These photos were taken 10 years ago last week. Do I feel heartbreak when I look at them? Absolutely.
I’ve been listening to Krista Tippett’s marvelous On Being podcasts when I run. Most recently, I heard her interview David Whyte. It was this assertion that struck me, more than any other:
An elegy … is always a conversation between grief and celebration.
I heard this and stopped in my tracks. Yes. This is my life at its core.
Whyte goes on to say this:
This is another delusion we have that we can get — take a sincere path in life without having our heart broken. And you think about the path of parenting, there’s never been a mother or father since the beginning of time who hasn’t had their heart broken by their children. And nothing traumatic has to happen. All they have to do is grow up.
I shared a photo on Instagram a week or so ago in which I quoted from Hope Jahren’s beautiful Lab Girl. “I have learned that raising a child is essentially one long agony of letting go.” Some of the responses made me feel gloomy and maudlin. Is life as a parent an agony to me on a daily basis? Absolutely not at all. Is the letting go that is at the core of parenting an agony to me? Truthfully? Yes. Every single day.
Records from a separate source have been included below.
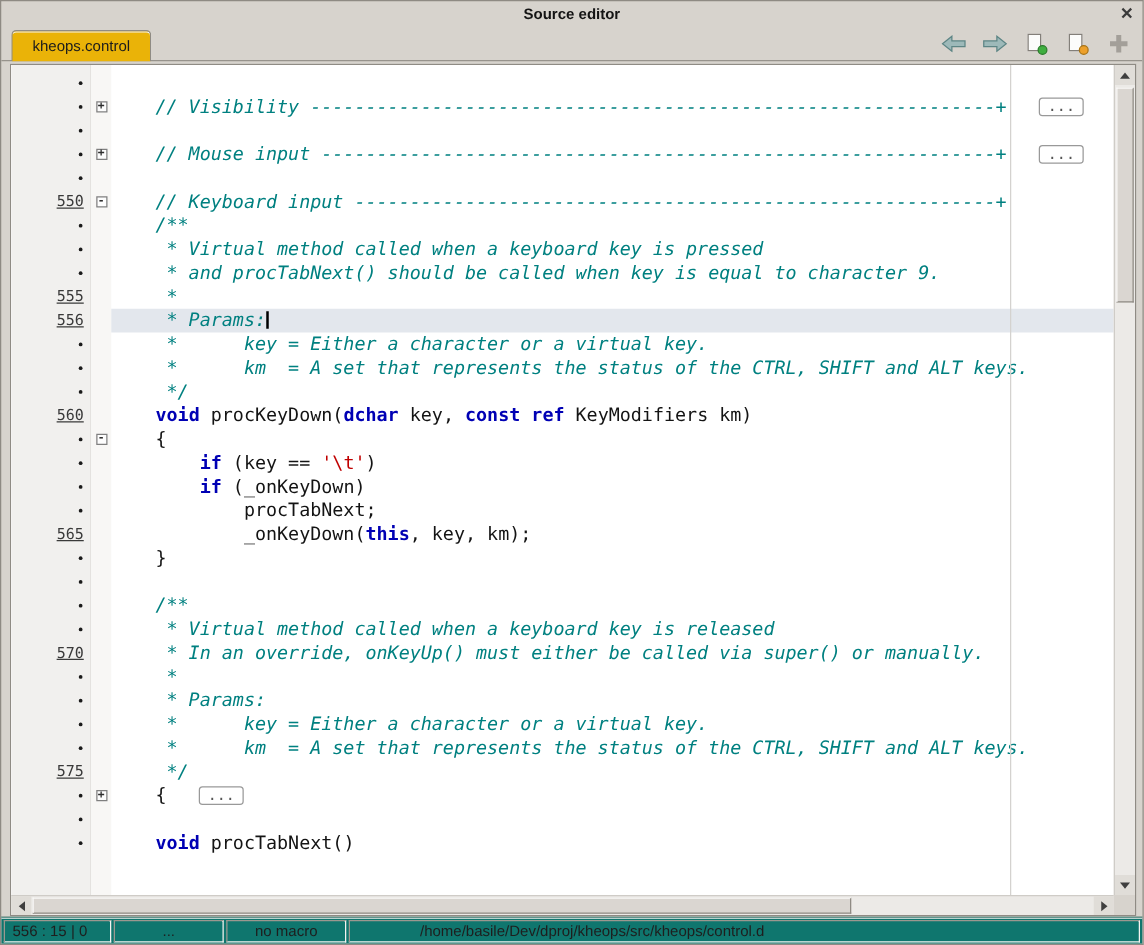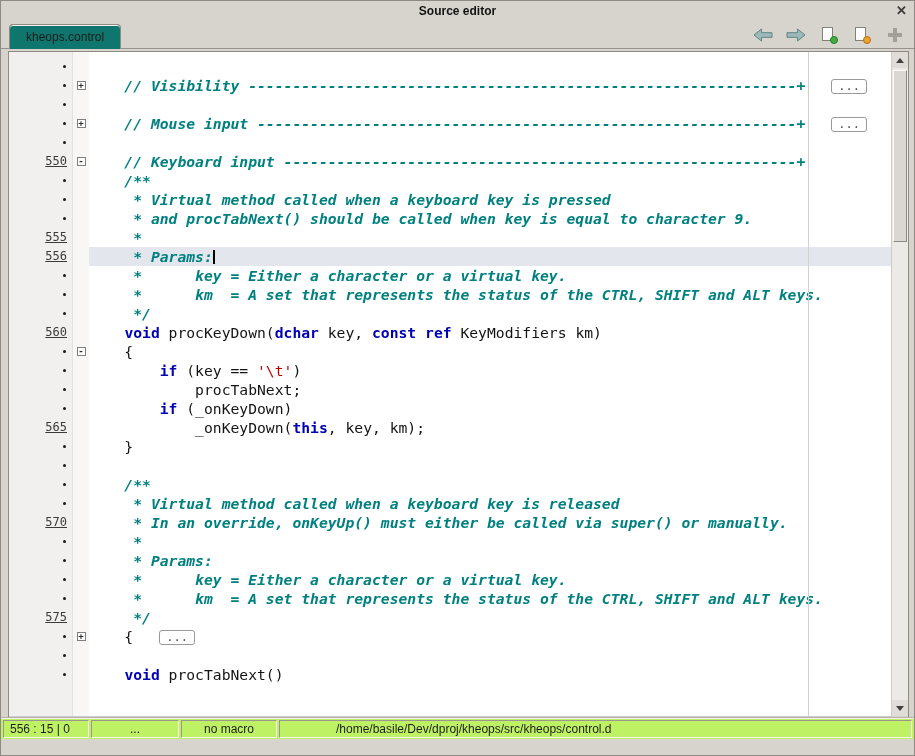--- a/index.html
+++ b/index.html
@@ -7,21 +7,21 @@
   body{position:relative;background:#d7d3cd;font-family:"Liberation Sans",sans-serif;overflow:hidden;border:1px solid #8e8a83;}
 
   
   .titlebar{position:absolute;top:0;left:0;right:0;height:20px;display:flex;align-items:center;justify-content:center;}
   .title{font-size:12px;font-weight:bold;color:#141414;}
   .close-btn{position:absolute;right:7px;top:2px;font-size:13px;font-weight:bold;color:#3a3a3a;cursor:pointer;}
 
   
   .tabbar{position:absolute;top:20px;left:0;right:0;height:28px;border-bottom:1px solid #97938c;}
   .tab{position:absolute;left:8px;top:3px;height:25px;padding:0 16px;display:flex;align-items:center;
-       background:#0f766e;border:1px solid #8f8b84;border-bottom:none;border-radius:4px 4px 0 0;
+       background:#eab308;border:1px solid #8f8b84;border-bottom:none;border-radius:4px 4px 0 0;
        box-shadow:inset 0 1px 0 #f7f6f4;font-size:12px;color:#1c1c1c;}
   .toolbar{position:absolute;right:8px;top:0;height:28px;display:flex;align-items:center;gap:11px;}
   .ticon{position:relative;width:22px;height:20px;display:inline-block;}
   .page{position:absolute;left:4px;top:2px;width:11px;height:14px;background:#fcfcfb;border:1px solid #837f79;}
   .badge{position:absolute;right:2px;bottom:1px;width:8px;height:8px;border-radius:50%;border:1px solid;}
   .badge.green{background:#3fae3f;border-color:#2b7c2b;}
   .badge.orange{background:#eda02b;border-color:#a87417;}
   .splitglyph{position:absolute;left:4px;top:3px;width:14px;height:14px;}
   .splitglyph::before{content:"";position:absolute;left:5px;top:0;width:4px;height:14px;background:#a39f99;}
   .splitglyph::after{content:"";position:absolute;left:0;top:5px;width:14px;height:4px;background:#a39f99;}
@@ -33,21 +33,21 @@
   .fold-bg{position:absolute;left:64px;top:0;bottom:0;width:16px;background:#f8f7f5;}
   .lines{position:absolute;left:0;top:5px;right:0;}
   .row{display:flex;height:19px;}
   .gut{flex:none;width:64px;text-align:right;padding-right:6px;font:12px/19px "DejaVu Sans Mono",monospace;color:#3a3a3a;text-decoration:underline;}
   .dot{display:inline-block;width:3px;height:3px;border-radius:50%;background:#1a1a1a;vertical-align:middle;margin-right:1px;}
   .foldcol{flex:none;width:16px;display:flex;align-items:center;justify-content:center;}
   .foldicon{display:inline-block;width:9px;height:9px;border:1px solid #7f7f7f;background:#fdfdfd;color:#2e2e2e;
             font:bold 9px/7px "DejaVu Sans Mono",monospace;text-align:center;}
   pre.code{flex:1;margin:0;white-space:pre;font:14.7px/19px "DejaVu Sans Mono",monospace;color:#141414;}
   .row.current pre.code{background:#e3e7ed;}
-  .tk-c{color:#008080;font-style:italic;font-weight:bold;}
+  .tk-c{color:#008080;font-style:italic;}
   .tk-k{color:#0000b4;font-weight:bold;}
   .tk-s{color:#c00000;}
   .tk-p{color:#141414;text-align:right;}
   .cursor{display:inline-block;width:2px;height:14px;background:#000;vertical-align:-2px;}
   .foldbox{display:inline-block;margin-left:26px;height:15px;padding:0 6px;border:1px solid #999;border-radius:3px;
            background:#fff;color:#555;font:12px/13px "DejaVu Sans Mono",monospace;vertical-align:1px;}
   .margin-line{position:absolute;left:799px;top:0;bottom:0;width:1px;background:#d4d2cf;}
 
   
   .vscroll{position:absolute;top:0;right:0;bottom:16px;width:17px;background:#eceae7;border-left:1px solid #cfccc7;}
@@ -62,21 +62,21 @@
   .hscroll .right{right:0;}
   .vthumb{position:absolute;left:1px;right:1px;top:18px;height:172px;background:#dad6d1;border:1px solid;border-color:#faf9f8 #8f8b84 #8f8b84 #faf9f8;}
   .hthumb{position:absolute;top:1px;bottom:1px;left:17px;width:655px;background:#dad6d1;border:1px solid;border-color:#faf9f8 #8f8b84 #8f8b84 #faf9f8;}
   .tri{width:0;height:0;display:block;}
   .tri-up{border-left:4px solid transparent;border-right:4px solid transparent;border-bottom:5px solid #3f3f3f;}
   .tri-down{border-left:4px solid transparent;border-right:4px solid transparent;border-top:5px solid #3f3f3f;}
   .tri-left{border-top:4px solid transparent;border-bottom:4px solid transparent;border-right:5px solid #3f3f3f;}
   .tri-right{border-top:4px solid transparent;border-bottom:4px solid transparent;border-left:5px solid #3f3f3f;}
 
   
-  .statusbar{position:absolute;left:0;right:0;bottom:16px;height:22px;background:#bef264;border-top:1px solid #b6b2ab;box-shadow:inset 0 1px 0 #f2f1ee;}
+  .statusbar{position:absolute;left:0;right:0;bottom:0;height:22px;background:#0f766e;border-top:1px solid #b6b2ab;box-shadow:inset 0 1px 0 #f2f1ee;}
   .spanel{position:absolute;top:2px;height:18px;border:1px solid;border-color:#9b978f #f4f3f0 #f4f3f0 #9b978f;
           font-size:12px;color:#1e1e1e;line-height:16px;overflow:hidden;white-space:nowrap;}
   .p1{left:2px;width:86px;padding-left:6px;}
   .p2{left:90px;width:88px;text-align:center;}
   .p3{left:180px;width:96px;text-align:center;}
   .p4{left:278px;right:2px;padding-left:56px;}
 </style>
 </head>
 <body>
 
@@ -208,26 +208,26 @@
           <pre class="code"><span class="tk-p">    {</span></pre>
         </div>
         <div class="row">
           <div class="gut"><span class="dot"></span></div>
           <div class="foldcol"></div>
           <pre class="code"><span class="tk-p">        </span><span class="tk-k">if</span><span class="tk-p"> (key == </span><span class="tk-s">'\t'</span><span class="tk-p">)</span></pre>
         </div>
         <div class="row">
           <div class="gut"><span class="dot"></span></div>
           <div class="foldcol"></div>
+          <pre class="code"><span class="tk-p">        </span><span class="tk-k">if</span><span class="tk-p"> (_onKeyDown)</span></pre>
+        </div>
+        <div class="row">
+          <div class="gut"><span class="dot"></span></div>
+          <div class="foldcol"></div>
           <pre class="code"><span class="tk-p">            procTabNext;</span></pre>
-        </div>
-        <div class="row">
-          <div class="gut"><span class="dot"></span></div>
-          <div class="foldcol"></div>
-          <pre class="code"><span class="tk-p">        </span><span class="tk-k">if</span><span class="tk-p"> (_onKeyDown)</span></pre>
         </div>
         <div class="row">
           <div class="gut">565</div>
           <div class="foldcol"></div>
           <pre class="code"><span class="tk-p">            _onKeyDown(</span><span class="tk-k">this</span><span class="tk-p">, key, km);</span></pre>
         </div>
         <div class="row">
           <div class="gut"><span class="dot"></span></div>
           <div class="foldcol"></div>
           <pre class="code"><span class="tk-p">    }</span></pre>

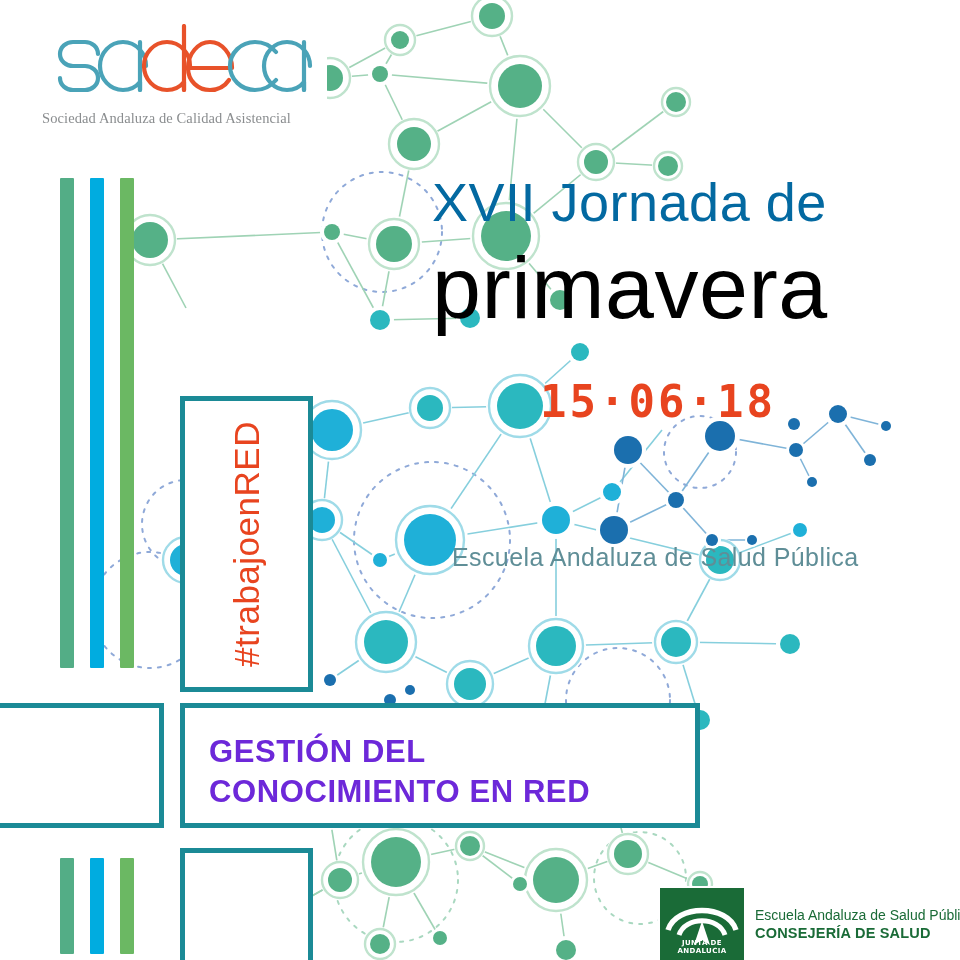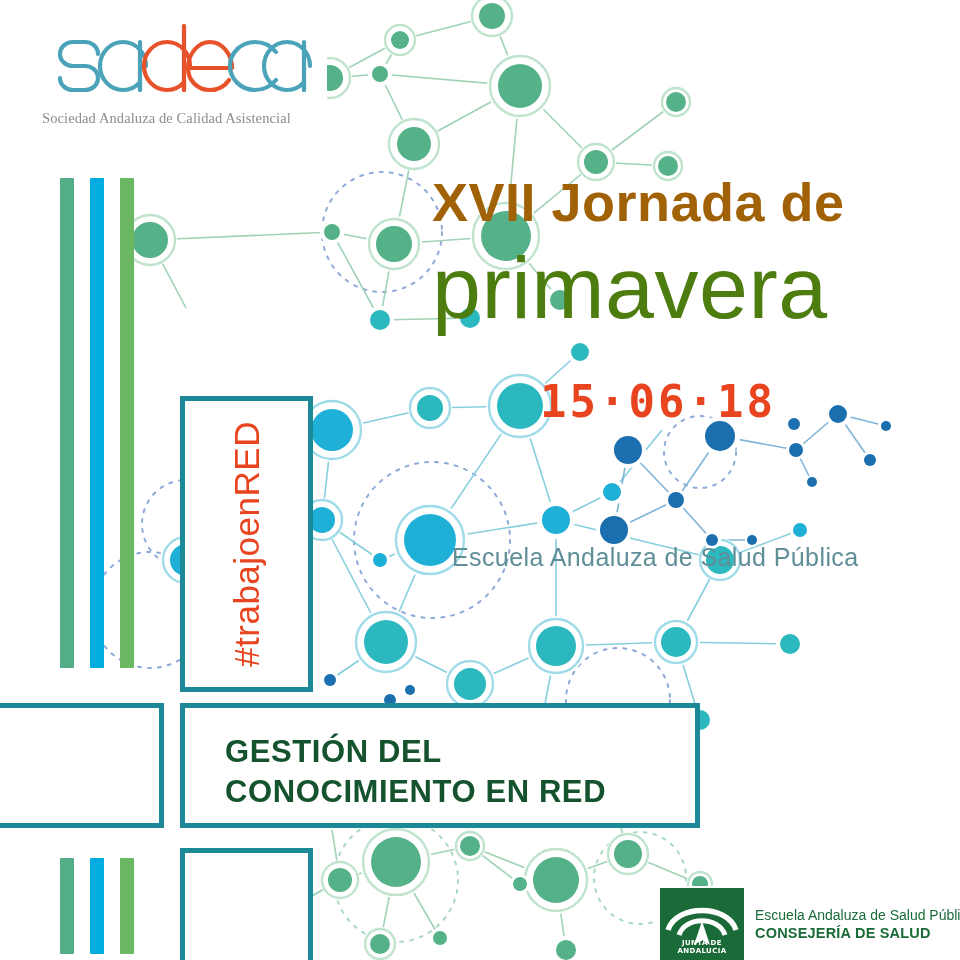--- a/index.html
+++ b/index.html
@@ -18,24 +18,24 @@
   
   #sadeca{position:absolute;left:42px;top:18px;width:285px;height:140px;
           background:#ffffff;}
   #sadeca-mark{position:absolute;left:12px;top:6px;width:262px;height:82px;}
   #sadeca-tag{position:absolute;left:0;top:92px;width:285px;text-align:left;
               font-family:"Liberation Serif",serif;font-size:14.5px;color:#8a8d8f;
               letter-spacing:.1px;white-space:nowrap;}
 
   
   #title-line1{position:absolute;left:432px;top:172px;width:470px;
-               font-size:54px;line-height:60px;color:#a16207;
-               letter-spacing:.5px;font-weight:700;white-space:nowrap;}
+               font-size:54px;line-height:60px;color:#0369a1;
+               letter-spacing:.5px;font-weight:400;white-space:nowrap;}
   #title-line2{position:absolute;left:432px;top:240px;width:470px;
-               font-size:88px;line-height:96px;color:#4d7c0f;
+               font-size:88px;line-height:96px;color:#000000;
                letter-spacing:.5px;font-weight:400;white-space:nowrap;}
 
   
   #date{position:absolute;left:540px;top:378px;
         font-family:"DejaVu Sans Mono","Liberation Mono",monospace;
         font-size:44px;line-height:48px;color:#e8441f;font-weight:700;
         letter-spacing:3px;white-space:nowrap;text-align:center;}
 
   
   #venue{position:absolute;left:452px;top:542px;
@@ -47,22 +47,22 @@
                background:#ffffff;border:5px solid #1b8a96;box-sizing:border-box;}
   #hashtag-text{position:absolute;left:50%;top:50%;
                 transform:translate(-50%,-50%) rotate(-90deg);
                 transform-origin:center center;
                 font-size:35px;line-height:38px;color:#e8441f;
                 letter-spacing:.5px;white-space:nowrap;}
 
   
   #theme-box{position:absolute;left:180px;top:703px;width:520px;height:125px;
              background:#ffffff;border:5px solid #1b8a96;box-sizing:border-box;}
-  #theme-text{position:absolute;left:40px;top:24px;
-              font-size:31px;line-height:40px;color:#14532d;
+  #theme-text{position:absolute;left:24px;top:24px;
+              font-size:31px;line-height:40px;color:#6d28d9;
               font-weight:700;letter-spacing:.6px;white-space:nowrap;}
 
   
   #blank-left{position:absolute;left:-18px;top:703px;width:182px;height:125px;
               background:#ffffff;border:5px solid #1b8a96;box-sizing:border-box;}
   #blank-bottom{position:absolute;left:180px;top:848px;width:133px;height:130px;
                 background:#ffffff;border:5px solid #1b8a96;box-sizing:border-box;}
 
   
   #junta{position:absolute;left:658px;top:886px;display:flex;align-items:flex-start;

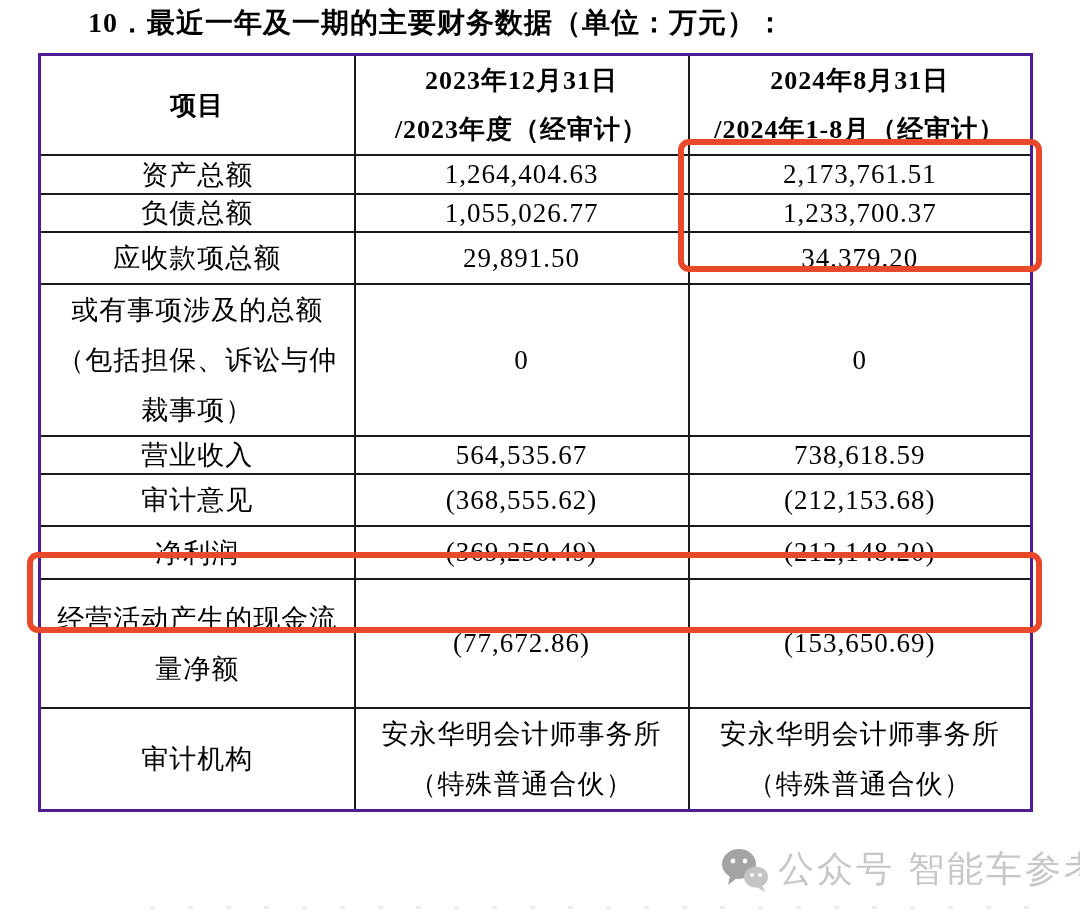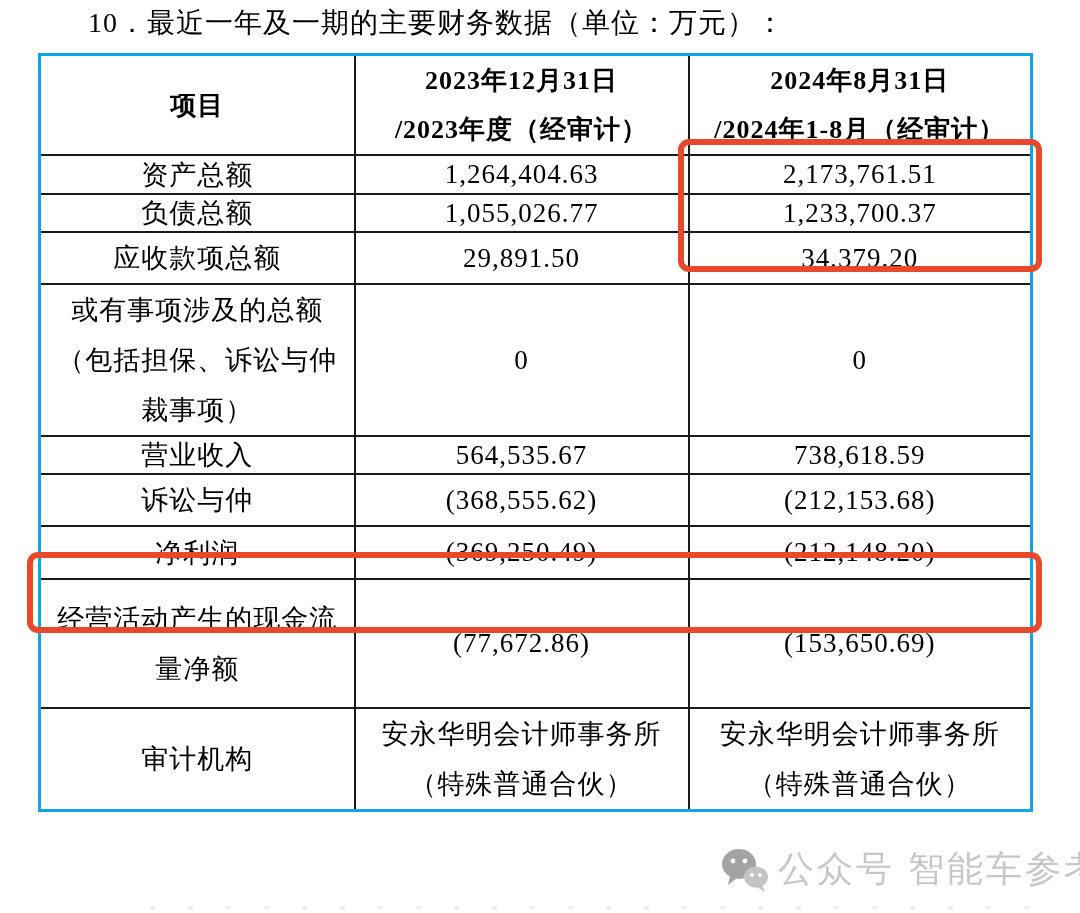--- a/index.html
+++ b/index.html
@@ -13,33 +13,33 @@
     position: relative;
     overflow: hidden;
     font-family: "Liberation Serif", "DejaVu Serif", serif;
     color: #000000;
   }
   .title {
     position: absolute;
     left: 88px;
     top: 4px;
     font-size: 28px;
-    font-weight: 400;
+    font-weight: 700;
     letter-spacing: 1px;
     white-space: nowrap;
     z-index: 1;
   }
   table.fin {
     position: absolute;
     left: 38px;
     top: 53px;
     width: 992px;
     border-collapse: collapse;
     table-layout: fixed;
-    border: 3px solid #0ea5e9;
+    border: 3px solid #4c1d95;
     background: transparent;
     z-index: 1;
   }
   table.fin th, table.fin td {
     border: 2px solid #1a1a1a;
     text-align: center;
     vertical-align: middle;
     padding: 0 6px;
     background: transparent;
   }
@@ -164,21 +164,21 @@
       <td>0</td>
     </tr>
 
     <tr style="height:36px">
       <td>营业收入</td>
       <td>564,535.67</td>
       <td>738,618.59</td>
     </tr>
 
     <tr style="height:52px">
-      <td>诉讼与仲</td>
+      <td>审计意见</td>
       <td>(368,555.62)</td>
       <td>(212,153.68)</td>
     </tr>
 
     <tr style="height:53px">
       <td>净利润</td>
       <td>(369,250.49)</td>
       <td>(212,148.20)</td>
     </tr>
Parenting, and life itself, is a conversation between grief and celebration. For me. I’ve described parenting as “an endless alleluia and a constant goodbye,” but naturally Whyte finds more powerful, beautiful language to share the same emotion. Grief and celebration, intertwined, inextricable, throwing both light and shadow into the corners of every day. Indeed, indeed.
I know for sure that my journey through this life is limed with heartbreak, and it’s reassuring in a deep, being-seen way to hear David Whyte say that that’s true for all of us on the “sincere path.” Elegy has long been one of my favorite words (I described my work in an old proposal as an elegy for what was and a celebration of what is). In David Whyte’s hands it takes on even more nuanced meaning.
Do I wish I could live in way that involved less darkness, less grief, less heartbreak? Yes, I do. But the fact is I just don’t think I can. At 41 I’m learning all the things that cannot change, and my fundamental orientation towards the world – open, aware, porous, sensitive – is one of them. I’m heartened and reassured by Whyte’s words, and they make me feel less alone. Which is, of course, the highest praise that writing can garner, in my opinion.
The conversation between grief and celebration goes on.